Determining whether or not the changes in perianth structure are induced or not, has wider implications. An induced response indicates a net benefit to the coconut palm and hence a reason why it may have been favoured by natural selection. Such an evolutionary response of the plant requires that the association between the eriophyids and the coconut palm has existed for a long enough time and that eriophyids have represented a selective factor of importance. This may not be true for the Americas because Cocos nucifera was introduced some 500 years ago, whereas A. guerreronis, while native to the Americas, has been first described and discovered as a pest in 1965 (Navia et al. 2005). Moreover, there is insufficient data to make any inference on mite-palm associations for the Asian region. Thus, any speculation on the evolution of induced plant responses in perianth structure rests on the assumption of a sufficiently long association with some eriophyoid species or other herbivore (e.g. tarsonemid mites; see Lawson-Balagbo et al. 2007) small enough to reach the space beneath the perianth. Alternatively, plants ancestral to coconut palms have been selected to induce a generalized ‘open-the-gap’ response to attack by any herbivore small enough to enter and feed in otherwise tight folds of plant tissue. Another crucial assumption is that there are predators small enough to enter sub-perianth space and capable of controlling coconut mites. This may hold for the predatory mite N. baraki since it is frequently found associated with coconut mites (Fernando et al. 2003), but critical tests to prove its biocontrol capacity are still to be done.

For herbivore-induced increase of the perianth-fruit gap to be a plant defense strategy favoured by selection, the benefits should exceed the costs.
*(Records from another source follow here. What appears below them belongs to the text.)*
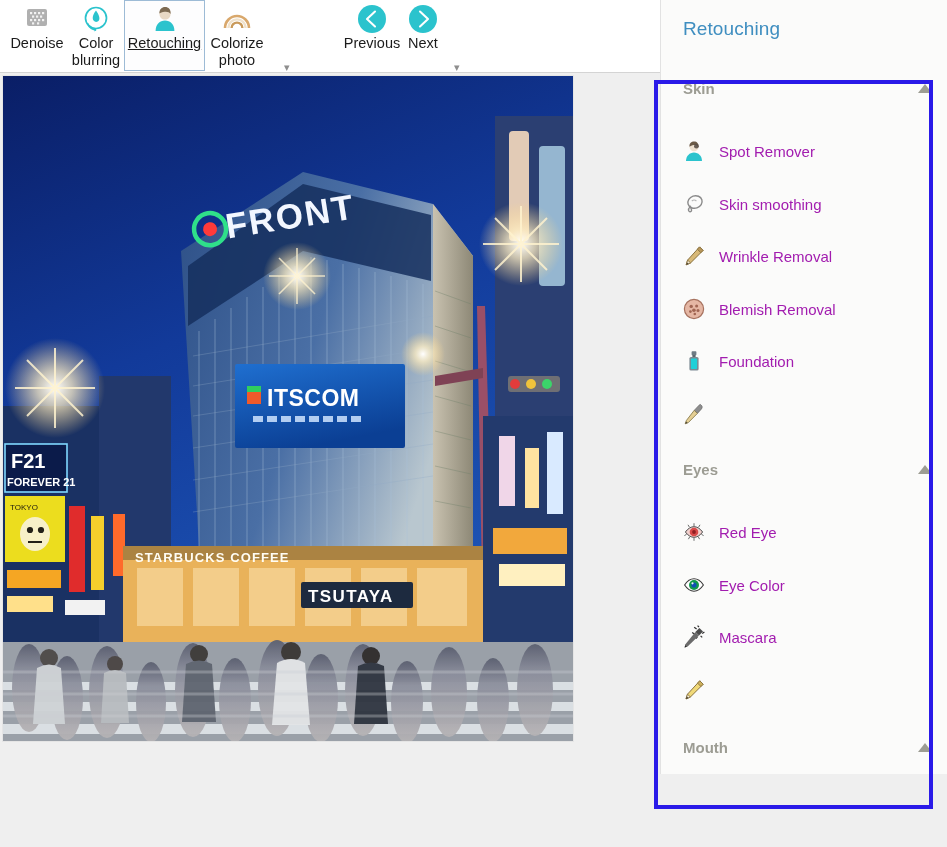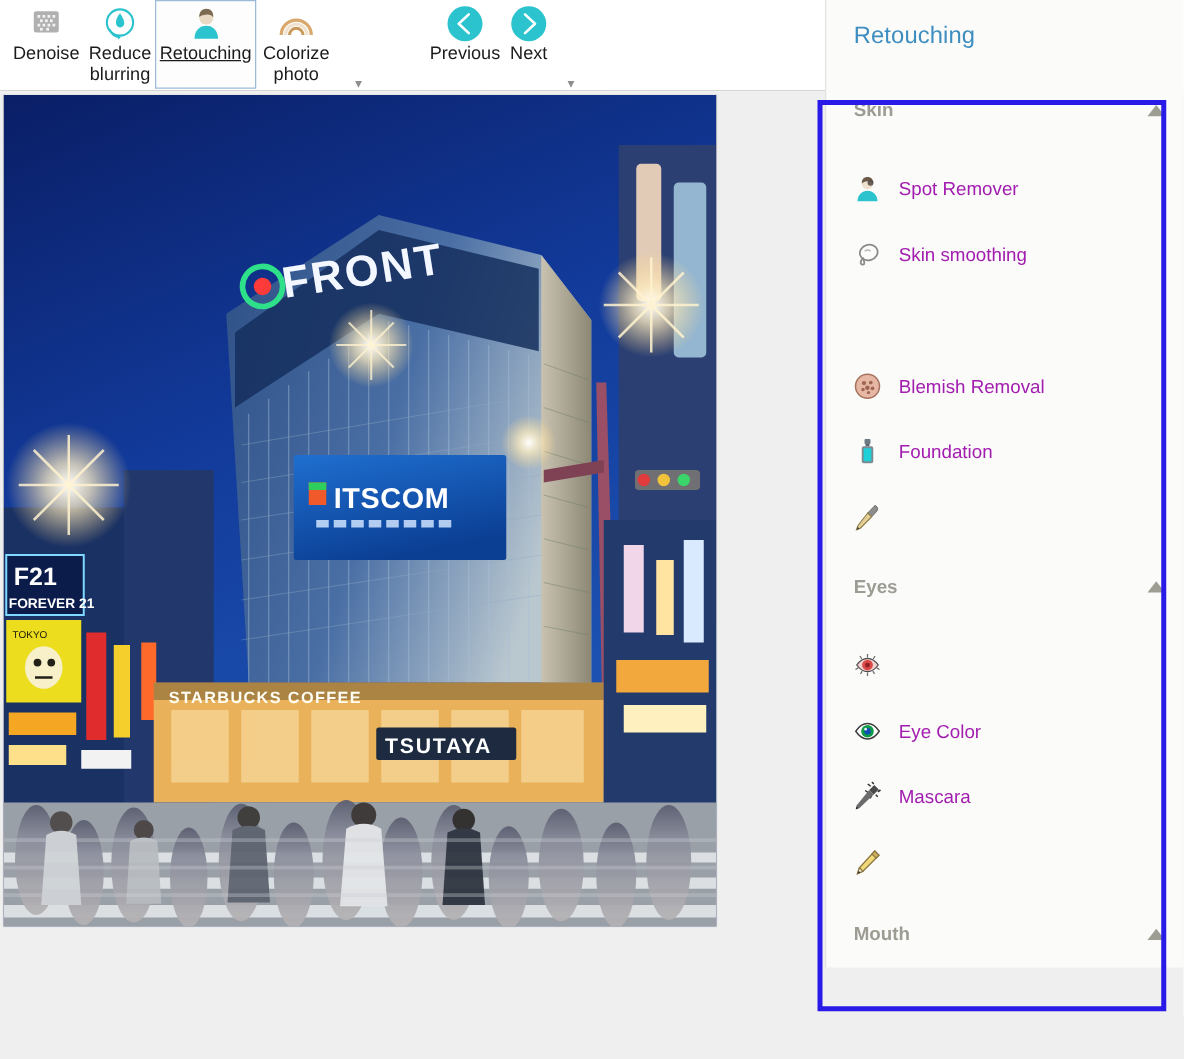"Reduce" span.rlabel { text: Reduce -> Color }
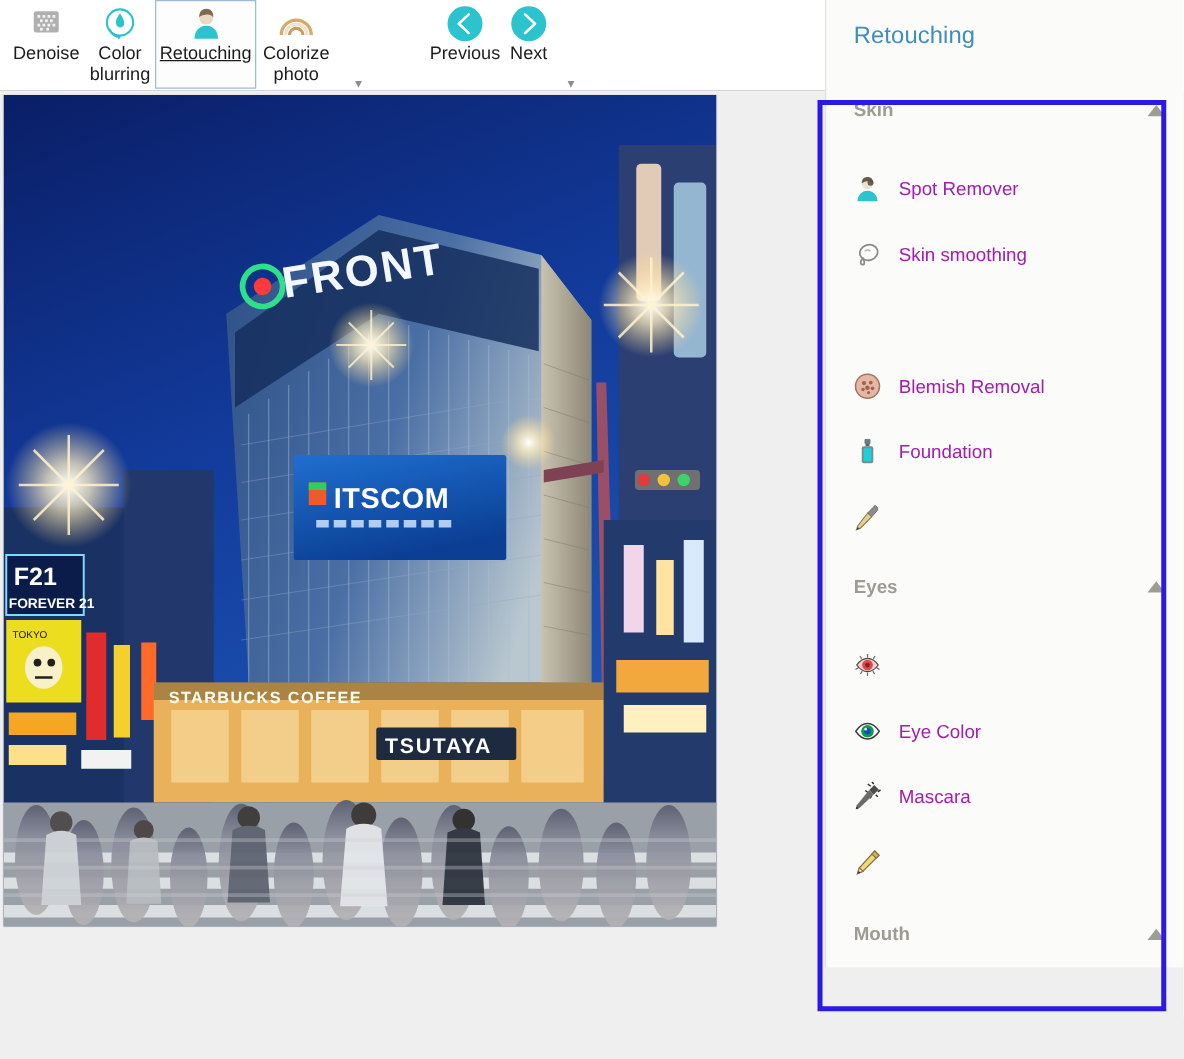"Wrinkle Removal" div.tool-row { html: none -> <div> <span> <svg> <path></path> <path></path> <path></path> <path></path> </svg> </span> <span>Wrinkle Removal</span> </div> }
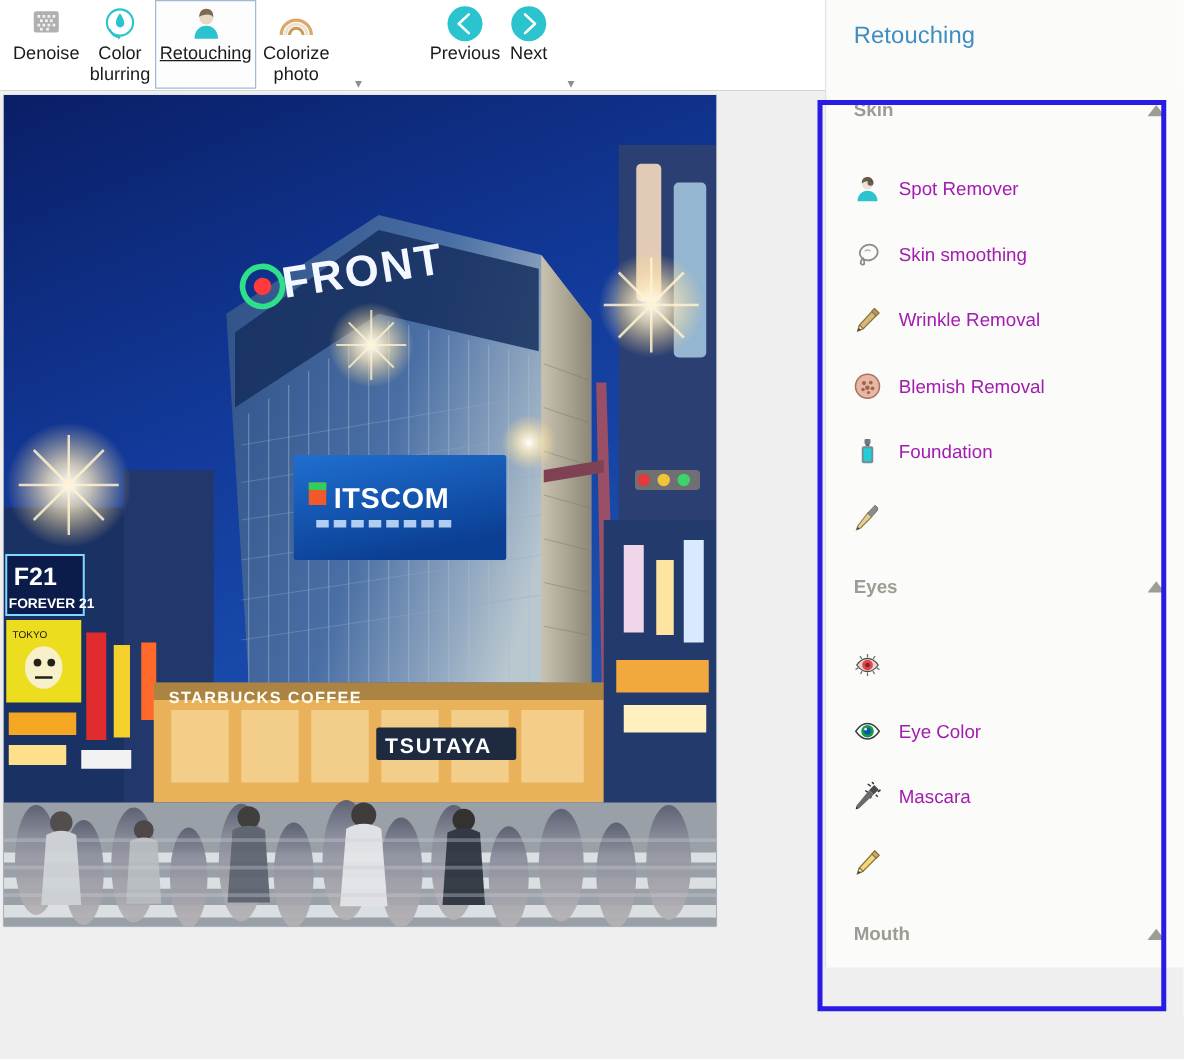"Red Eye" span.tlabel { html: none -> <span>Red Eye</span> }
Clearly, when the perianth-fruit gap is increased, coconut fruits may not only get assistance from predatory mites to combat coconut mites, but they would also become more vulnerable to herbivores that are somewhat larger than eriophyoid mites. This cost may be offset by providing sub-perianth access to a generalist predatory mite, like N. baraki, that can feed on (juvenile stages of) slightly larger herbivorous arthropods as well. However, the increased gap width may also provide intraguild predators, such as Proctolaelaps bickleyi (Acari: Ascidae), with access beneath the perianth, as recently shown in an extensive survey in Brazil (Lawson-Balagbo et al. 2007). Most intraguild predators, including P. bickleyi, are larger than their intraguild prey, and this may either lead to partitioning of refuge space under the perianth depending on predator and refuge size or even to exclusion from the sub-perianth space (Lawson-Balagbo et al. 2007). We therefore hypothesize that the maximum perianth-fruit gap created by the coconut palm represents a compromise between benefits in terms of protection by predatory mites and costs in terms of desiccation, increased diversity of herbivores and impact of intraguild predators of the effective predators of coconut mites.